# Introduction

The CWE table consists of a forest of 4 tables.

In [29]:
import lxml.etree
tree = lxml.etree.parse('cwec_v2.9.xml')
root = tree.getroot()
for table in root: 
    print table.tag

Views
Categories
Weaknesses
Compound_Elements


The table we are concerned with is the **Weaknesses** table. I will discuss the others in a later commit. The first thing to observe is that the number of "columns" in every "row" of this table varies. For instance, let's consider row[0]:

In [30]:
weakness_table = root[2]
for row in weakness_table[0]: 
    print row.tag

Description
Relationships
Weakness_Ordinalities
Applicable_Platforms
Time_of_Introduction
Common_Consequences
Potential_Mitigations
Causal_Nature
Demonstrative_Examples
Taxonomy_Mappings
Content_History


And now let's consider row 20:

In [31]:
for row in weakness_table[20]: 
    print row.tag

Description
Relationships
Relationship_Notes
Weakness_Ordinalities
Applicable_Platforms
Alternate_Terms
Terminology_Notes
Time_of_Introduction
Likelihood_of_Exploit
Common_Consequences
Detection_Methods
Potential_Mitigations
Causal_Nature
Demonstrative_Examples
Observed_Examples
Functional_Areas
Affected_Resources
References
Taxonomy_Mappings
White_Box_Definitions
Related_Attack_Patterns
Content_History


Since we are interested in creating a histogram of all the fields used, we simple loop through every row of the table, and then loop through every column label counting them as they occur: 

In [32]:
histogram = {}
for row in weakness_table: 
    for column in row: 
        if column.tag not in histogram: 
            histogram[column.tag] = 0
        else:
            histogram[column.tag] += 1
print histogram

{'Relationships': 705, 'Affected_Resources': 50, 'Time_of_Introduction': 664, 'Detection_Methods': 76, 'White_Box_Definitions': 29, 'Common_Consequences': 701, 'Background_Details': 41, 'Potential_Mitigations': 523, 'Taxonomy_Mappings': 597, 'Relationship_Notes': 122, 'Description': 718, 'Applicable_Platforms': 556, 'Likelihood_of_Exploit': 184, 'Relevant_Properties': 15, 'Other_Notes': 23, 'Weakness_Ordinalities': 130, 'Observed_Examples': 357, 'Functional_Areas': 27, 'Causal_Nature': 74, 'Related_Attack_Patterns': 206, 'Research_Gaps': 74, 'Alternate_Terms': 65, 'Maintenance_Notes': 86, 'Enabling_Factors_for_Exploitation': 22, 'Theoretical_Notes': 26, 'References': 281, 'Terminology_Notes': 26, 'Demonstrative_Examples': 385, 'Content_History': 718, 'Modes_of_Introduction': 32}


Next, we plot the histogram: 

In [34]:
import numpy as np
import pandas as pd
from bokeh.plotting import figure, show
from bokeh.models import Range1d

data = {}
data['Entries'] = histogram

df_data = pd.DataFrame(data).sort_values(by='Entries', ascending=True)
series = df_data.loc[:,'Entries']

p = figure(width=800, y_range=series.index.tolist(), title="Weaknesses Histogram")

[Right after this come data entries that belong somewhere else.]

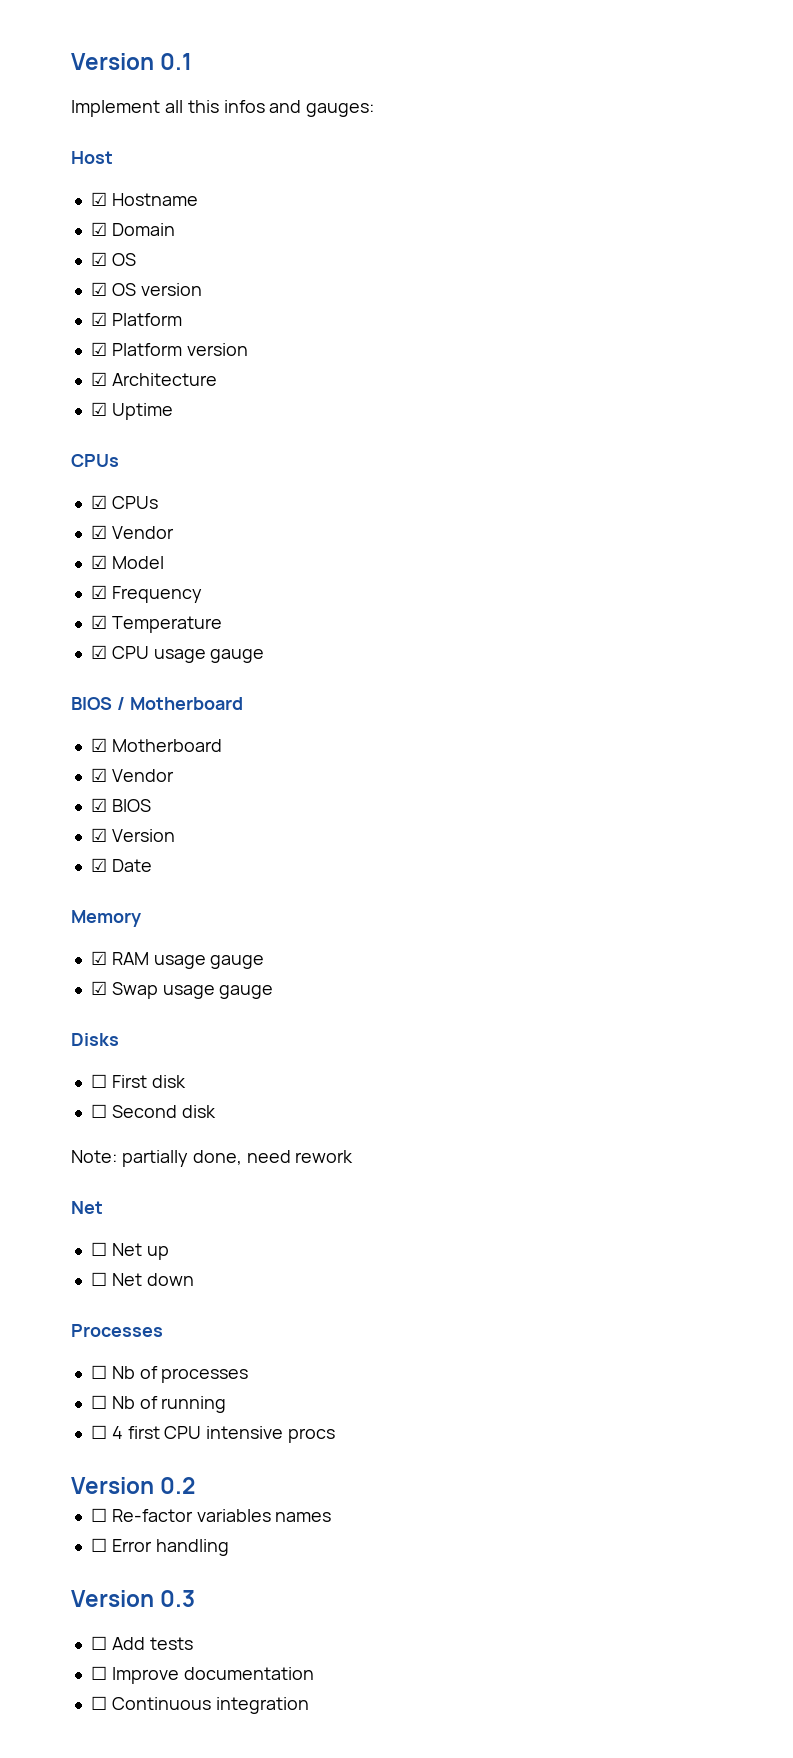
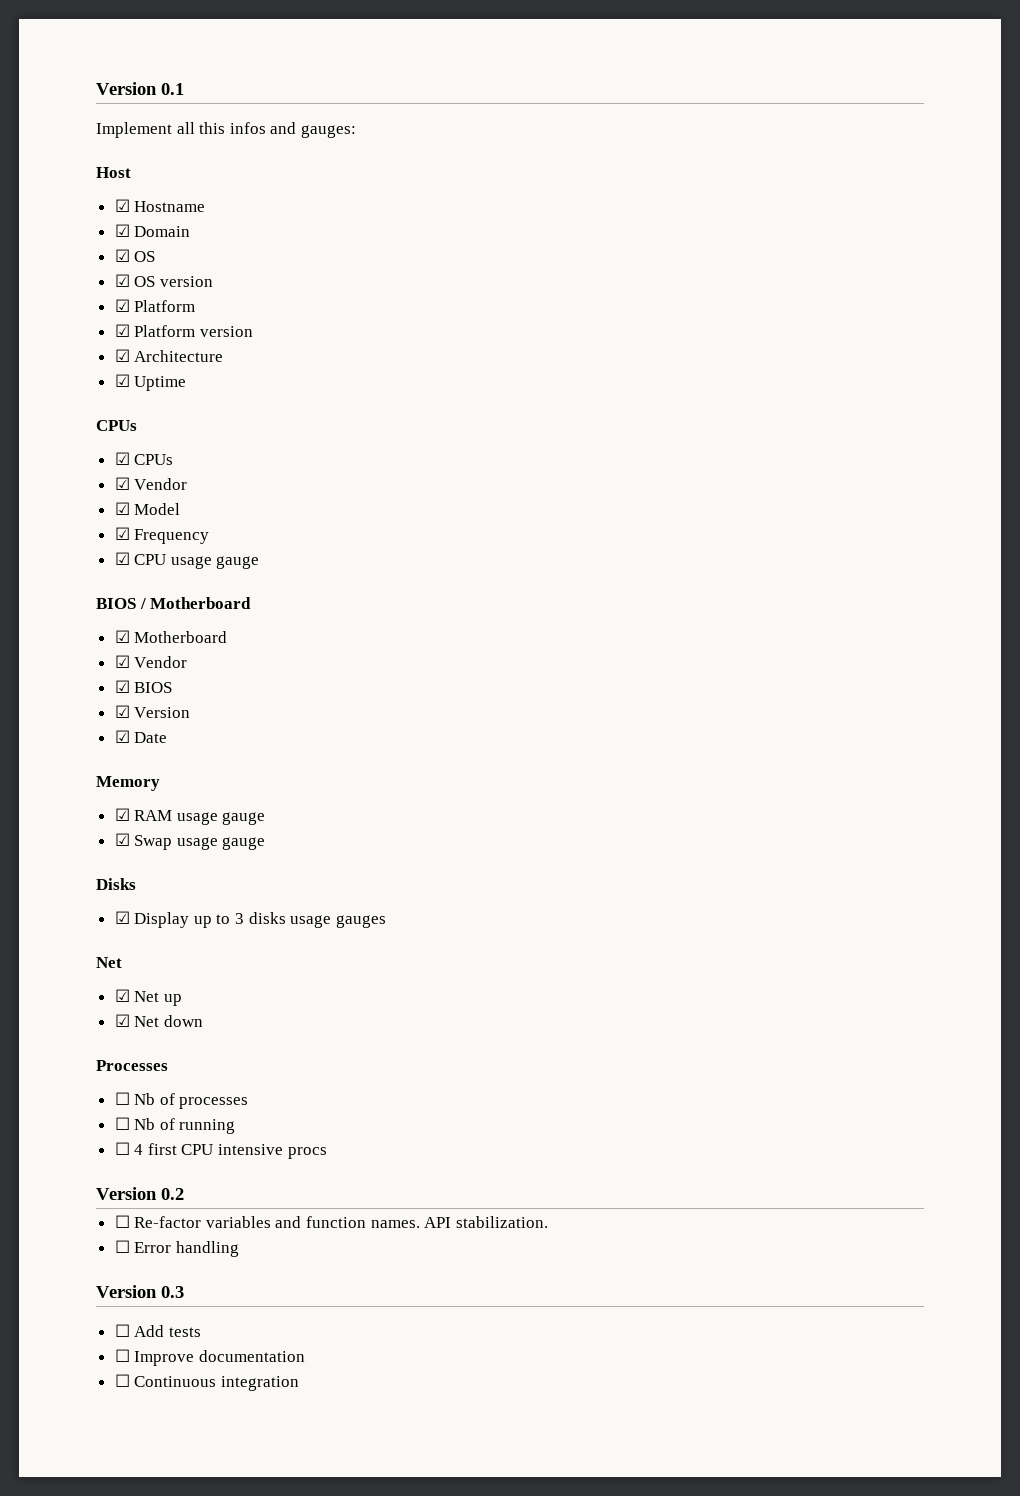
- ☑ Temperature
- ☐ First disk
- ☐ Second disk
- Note: partially done, need rework
+ ☑ Display up to 3 disks usage gauges
- ☐ Net up
+ ☑ Net up
- ☐ Net down
+ ☑ Net down
- ☐ Re-factor variables names
+ ☐ Re-factor variables and function names. API stabilization.

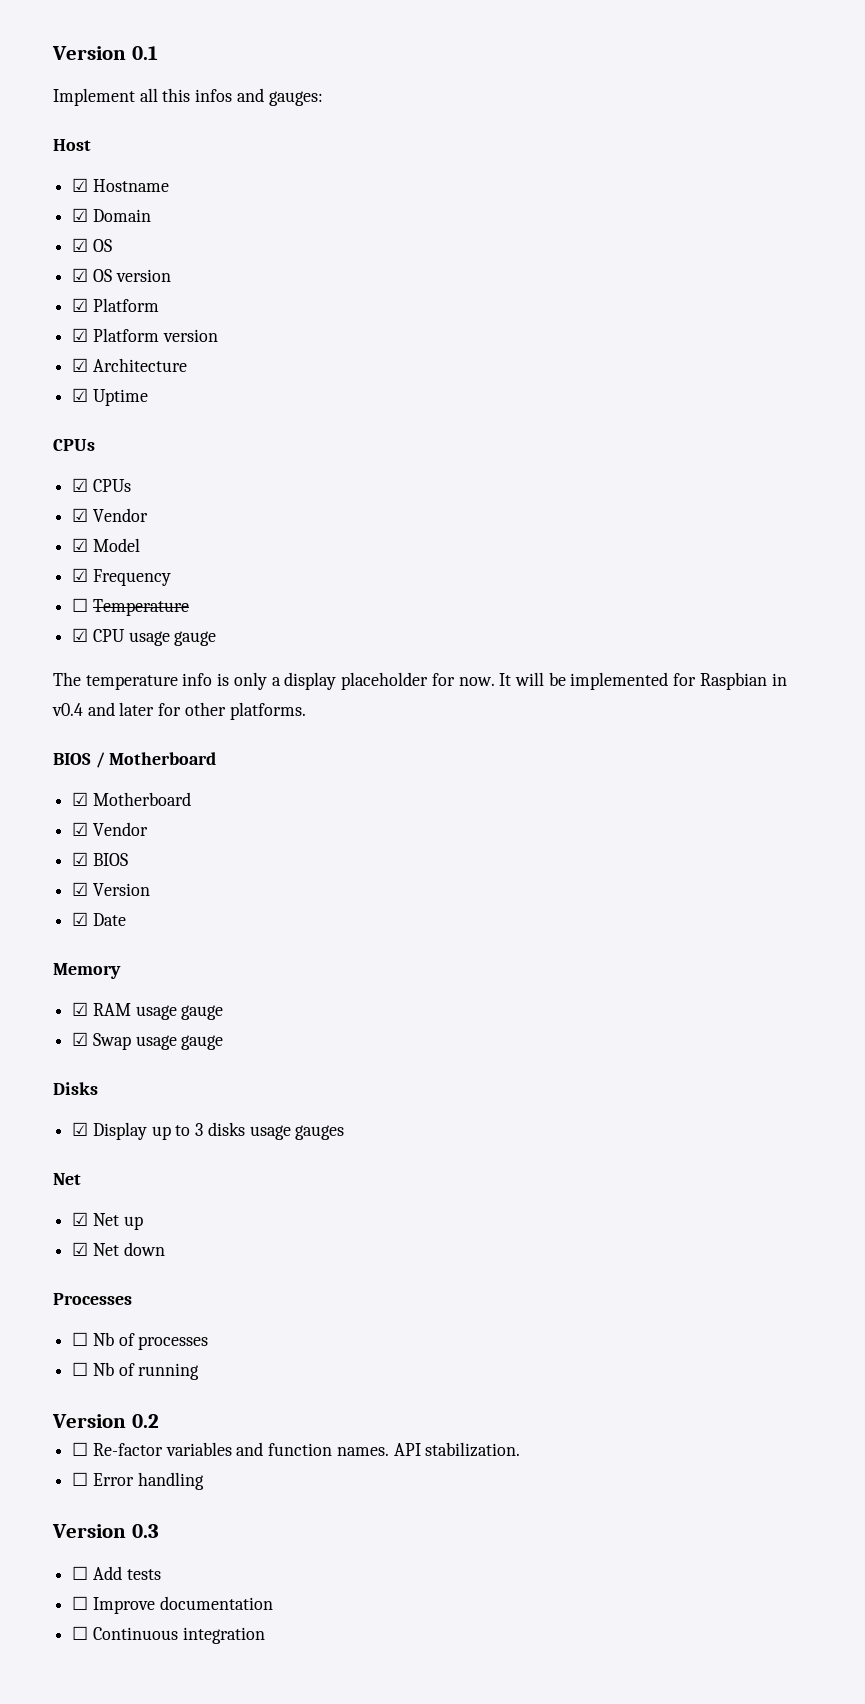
+ ☐ Temperature
+ The temperature info is only a display placeholder for now. It will be implemented for Raspbian in v0.4 and later for other platforms.
- ☐ 4 first CPU intensive procs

p.xaxis.axis_label = 'Frequency'
p.xaxis.axis_label_text_font_size = '10pt'
p.xaxis.major_label_text_font_size = '8pt'

p.yaxis.axis_label = 'Field'
p.yaxis.axis_label_text_font_size = '10pt'
p.yaxis.major_label_text_font_size = '8pt'

j = 1
for k,v in series.iteritems():
  
  #Print fields, values, orders
  #print (k,v,j) 
  p.rect(x=v/2, y=j, width=abs(v), height=0.4,
    width_units="data", height_units="data")
  j += 1

show(p)

And thats it! :-)